3. Chapter 3

Chapter 3

Zeph

S he's here.

How did that happen?

Viola Mistflow is here; she's a God, and I'm her high priest.

I'm her high priest.

Is that what these feelings have been the whole time? This inexplicable need to protect her, to be with her?

My fist slams on the door of Loris and Taegan's home, rattling it in its hinges. "Taegan," I call through the wood. "Open up, man."

The door is ripped open beneath my fist, and Taegan stands before me. Somehow, it's like he's lost weight in just two days since Loris' death, his cheeks hollow and sunken. His skin is sallow, his eyes swollen and red.

I'm a shitty friend. I have been so wrapped up in my own grief that I haven't been here for him.

"Please, Zeph, I can't do this," he says softly. His voice is shattered, and its pieces litter the air around us with grief.

"Taegan, please," I say, stepping forward. He moves back, no fight within him, and I step into his home. He's wearing a pair of black shorts that must have belonged to Loris because they squeeze his waist tighter than what must be comfortable. The home is more of a mess than normal, but I notice no dishes dirtying the surfaces. "Have you been eating?"

The Helios just grunts at me and returns to the bed, wrapping himself up in a blanket and curling up on his side. I cross the room to sit beside him and rest my hand on his shoulder, unsure how to comfort him in this deep moment of grief.

"I miss him too," I whisper, looking anywhere but at Taegan. "I know it's not the same as it is for you, but fuck, he was my best friend, you know?" Taegan doesn't speak, and the only movement from him is the ragged rise and fall of his chest. "I don't know why he did this, Tae. I really don't. I wish it hadn't been like this."

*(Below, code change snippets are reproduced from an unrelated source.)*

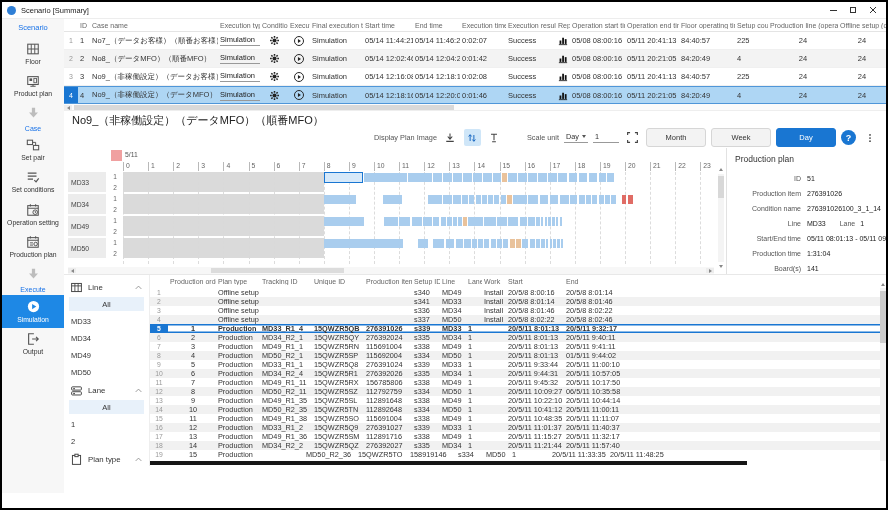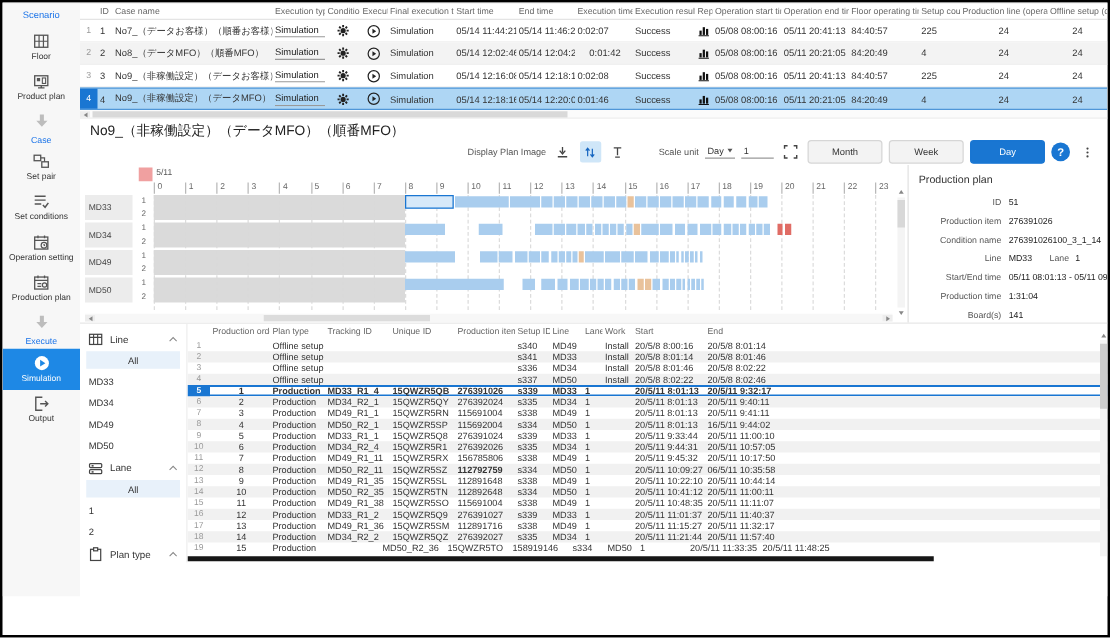"Scenario [Summary]" div.titlebar { html: none -> <div> <span></span> <span>Scenario [Summary]</span> <span> <span> <span></span> </span> <span> <span></span> </span> <span> <svg> <path></path> </svg> </span> </span> </div> }
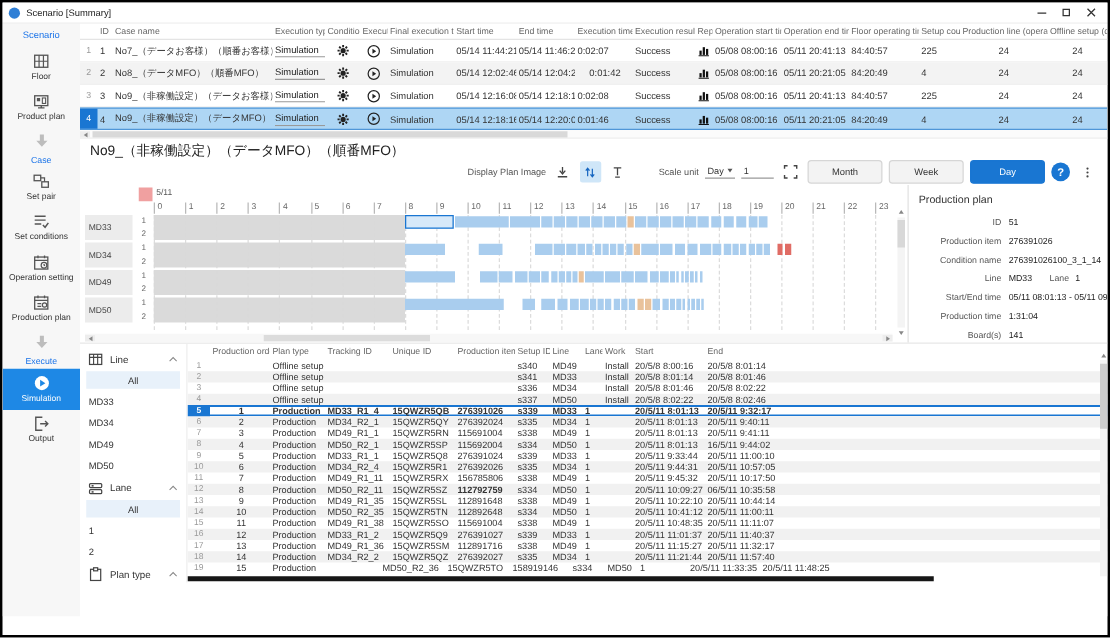"0:01:42" span.clc { text-align: center -> none }
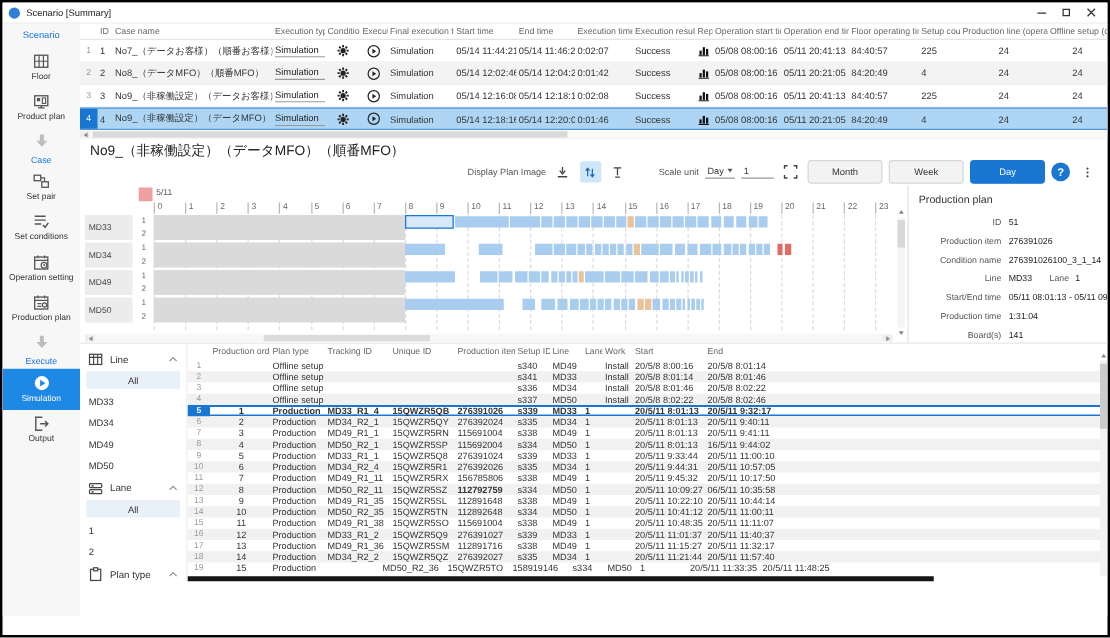"16/5/11 9:44:02" span.ptc { text: 16/5/11 -> 01/5/11 }
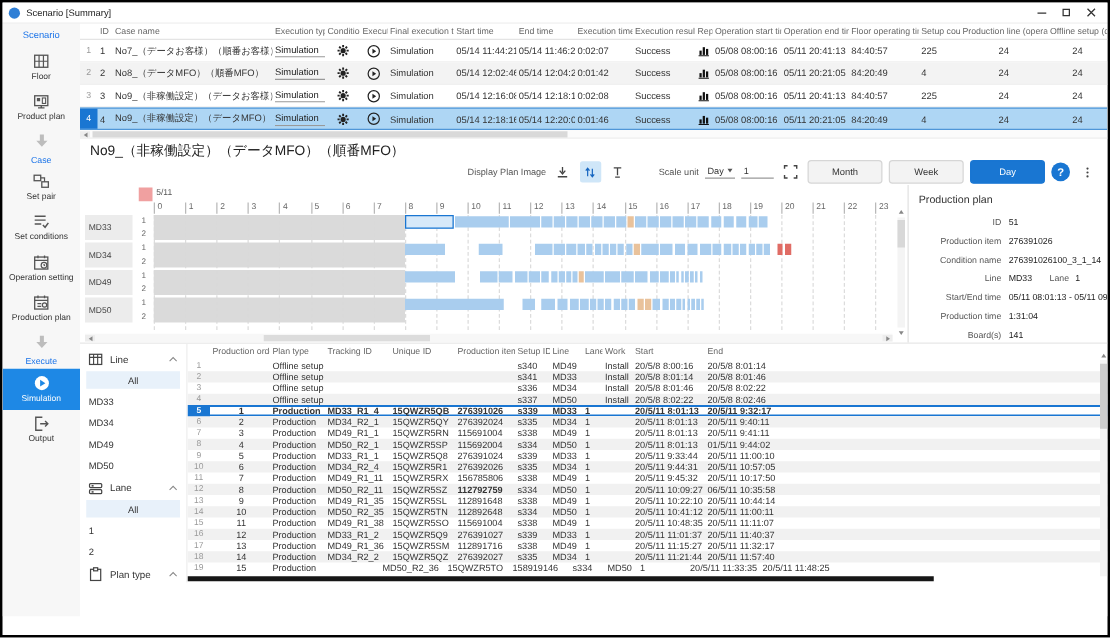"112792759" span.ptc { font-weight: bold -> none }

"Me too." His voice is barely audible, but his hand reaches up to clasp mine with surprising strength. "Did he not love me, Zeph? How could he choose to leave me?"

That question alone threatens to break wide up the dam I built on my grief.

"Loris had big feelings, big ideas, his entire life," I say, shifting to face Taegan. "He never looked at anything in the micro, you know? It was all big picture." I scratch my chin, blinking rapidly to hide tears. "What I mean is, he loved you enough to know that you could continue his plans. That you could be the solution to the problem we're dealing with. So he determined it was more important for him to do something big since he had you to back him up."

"That doesn't make any sense."

"To us," I say with a dry laugh. "You and I love with our whole beings. I saw it in you every day. For us, there is nothing more important than the love we share with someone. But someone like Loris?" I pull a knee to my chest. "Fuck, I don't know Taegan. I'm trying to come up with a rationalization. With any reason why he could've left you like this. And man, none of it makes sense to me." I choke out a sob, my body refusing to contain my grief anymore. It spills from me like a plague.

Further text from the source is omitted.